§ Work order: Every line of the listing is returned unchanged, and every picture is dropped.

★ ★ ★ ★ ★ ★ ★

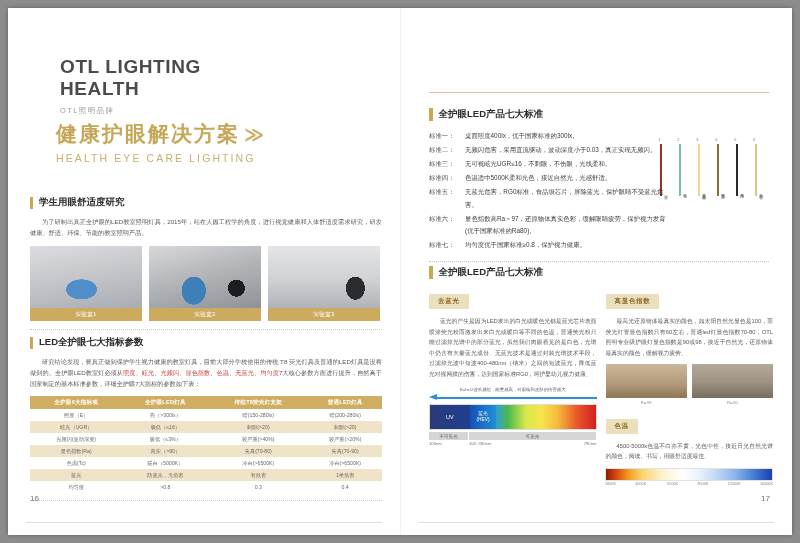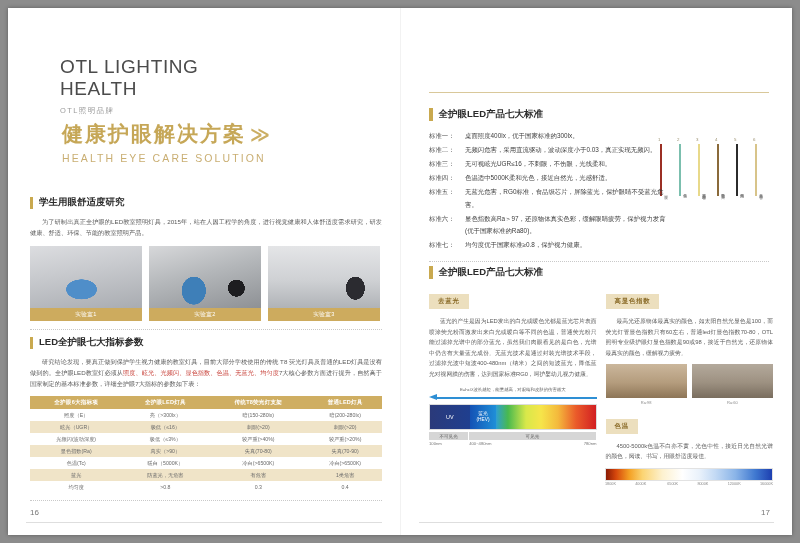--- a/index.html
+++ b/index.html
@@ -17,33 +17,33 @@
     box-shadow: 0 0 4px rgba(0,0,0,.35);
   }
   .page { position: relative; height: 100%; }
   .page-left  { width: 392px; }
   .page-right { width: 392px; border-left: 1px solid #f2f2f2; }
 
   
   .brand { position: absolute; left: 52px; top: 48px; }
   .brand-en {
     font-size: 19px; line-height: 22px; color: #4b4b4b;
-    letter-spacing: .6px; font-weight: 400;
+    letter-spacing: .6px; font-weight: 700;
   }
   .brand-cn {
     margin-top: 6px; font-size: 7.5px; color: #9b9b9b;
     letter-spacing: 1.4px;
   }
   .hairline {
     position: absolute; left: 430px; top: 84px; width: 340px;
     border-top: 1px solid #d9c89a;
   }
 
   
-  .headline { position: absolute; left: 54px; top: 112px; }
+  .headline { position: absolute; left: 48px; top: 112px; }
   .headline-cn {
     font-size: 21px; font-weight: 700; letter-spacing: 2px;
     background: linear-gradient(180deg,#e7d49b 0%,#c7a851 48%,#ddc versions 100%);
     color: #c6a757;
     display: flex; align-items: baseline; gap: 4px;
   }
   .headline-cn .chev { font-size: 19px; letter-spacing: -3px; color: #cbae63; }
   .headline-en {
     margin-top: 4px; font-size: 10.5px; letter-spacing: 2.1px;
     color: #c9ae72; font-weight: 400;
@@ -207,21 +207,21 @@
   .mini-diagram .num {
     position: absolute; font-size: 4.4px; color: #9a8f6e;
   }
   .mini-diagram .vlab {
     position: absolute; font-size: 3.6px; color: #7a7a7a;
     writing-mode: vertical-rl; letter-spacing: .2px;
   }
 
   
   .pagenum {
-    position: absolute; bottom: 18px; font-size: 8px; color: #777;
+    position: absolute; bottom: 32px; font-size: 8px; color: #777;
   }
   .pagenum.left  { left: 22px; }
   .pagenum.right { right: 22px; margin-top: 29px; }
   .footrule {
     position: absolute; bottom: 12px; left: 18px; right: 18px;
     border-top: 1px solid #dedede;
   }
 </style>
 </head>
 <body>
@@ -234,21 +234,21 @@
       <div class="brand-en">OTL LIGHTING</div>
       <div class="brand-en">HEALTH</div>
       <div class="brand-cn">OTL照明品牌</div>
     </div>
 
     <div class="headline">
       <div class="headline-cn">
         <span>健康护眼解决方案</span>
         <span class="chev">≫</span>
       </div>
-      <div class="headline-en">HEALTH EYE CARE SOLUTION</div>
+      <div class="headline-en">HEALTH EYE CARE LIGHTING</div>
     </div>
 
     <div style="position:absolute;left:22px;top:328px;width:352px;">
       <div class="sec-head">LED全护眼七大指标参数</div>
       <div class="body-cn" style="margin-top:7px;">
         <span>研究结论发现，要真正做到保护学生视力健康的教室灯具，目前大部分学校使用的传统 T8 荧光灯具及普通的LED灯具是没有做到的。全护眼LED教室灯必须从</span><span class="hl">照度、眩光、光频闪、显色指数、色温、无蓝光、均匀度</span><span>7大核心参数方面进行提升，自然高于国家制定的基本标准参数，详细全护眼7大指标的参数如下表：</span>
       </div>
 
       <table class="param" style="margin-top:7px;">
         <thead>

★ ★ ★ ★ ★ ★ ★

§ Task result:
--- a/index.html
+++ b/index.html
@@ -17,33 +17,33 @@
     box-shadow: 0 0 4px rgba(0,0,0,.35);
   }
   .page { position: relative; height: 100%; }
   .page-left  { width: 392px; }
   .page-right { width: 392px; border-left: 1px solid #f2f2f2; }
 
   
   .brand { position: absolute; left: 52px; top: 48px; }
   .brand-en {
     font-size: 19px; line-height: 22px; color: #4b4b4b;
-    letter-spacing: .6px; font-weight: 400;
+    letter-spacing: .6px; font-weight: 700;
   }
   .brand-cn {
     margin-top: 6px; font-size: 7.5px; color: #9b9b9b;
     letter-spacing: 1.4px;
   }
   .hairline {
     position: absolute; left: 430px; top: 84px; width: 340px;
     border-top: 1px solid #d9c89a;
   }
 
   
-  .headline { position: absolute; left: 54px; top: 112px; }
+  .headline { position: absolute; left: 48px; top: 112px; }
   .headline-cn {
     font-size: 21px; font-weight: 700; letter-spacing: 2px;
     background: linear-gradient(180deg,#e7d49b 0%,#c7a851 48%,#ddc versions 100%);
     color: #c6a757;
     display: flex; align-items: baseline; gap: 4px;
   }
   .headline-cn .chev { font-size: 19px; letter-spacing: -3px; color: #cbae63; }
   .headline-en {
     margin-top: 4px; font-size: 10.5px; letter-spacing: 2.1px;
     color: #c9ae72; font-weight: 400;
@@ -207,21 +207,21 @@
   .mini-diagram .num {
     position: absolute; font-size: 4.4px; color: #9a8f6e;
   }
   .mini-diagram .vlab {
     position: absolute; font-size: 3.6px; color: #7a7a7a;
     writing-mode: vertical-rl; letter-spacing: .2px;
   }
 
   
   .pagenum {
-    position: absolute; bottom: 18px; font-size: 8px; color: #777;
+    position: absolute; bottom: 32px; font-size: 8px; color: #777;
   }
   .pagenum.left  { left: 22px; }
   .pagenum.right { right: 22px; margin-top: 29px; }
   .footrule {
     position: absolute; bottom: 12px; left: 18px; right: 18px;
     border-top: 1px solid #dedede;
   }
 </style>
 </head>
 <body>
@@ -234,21 +234,21 @@
       <div class="brand-en">OTL LIGHTING</div>
       <div class="brand-en">HEALTH</div>
       <div class="brand-cn">OTL照明品牌</div>
     </div>
 
     <div class="headline">
       <div class="headline-cn">
         <span>健康护眼解决方案</span>
         <span class="chev">≫</span>
       </div>
-      <div class="headline-en">HEALTH EYE CARE SOLUTION</div>
+      <div class="headline-en">HEALTH EYE CARE LIGHTING</div>
     </div>
 
     <div style="position:absolute;left:22px;top:328px;width:352px;">
       <div class="sec-head">LED全护眼七大指标参数</div>
       <div class="body-cn" style="margin-top:7px;">
         <span>研究结论发现，要真正做到保护学生视力健康的教室灯具，目前大部分学校使用的传统 T8 荧光灯具及普通的LED灯具是没有做到的。全护眼LED教室灯必须从</span><span class="hl">照度、眩光、光频闪、显色指数、色温、无蓝光、均匀度</span><span>7大核心参数方面进行提升，自然高于国家制定的基本标准参数，详细全护眼7大指标的参数如下表：</span>
       </div>
 
       <table class="param" style="margin-top:7px;">
         <thead>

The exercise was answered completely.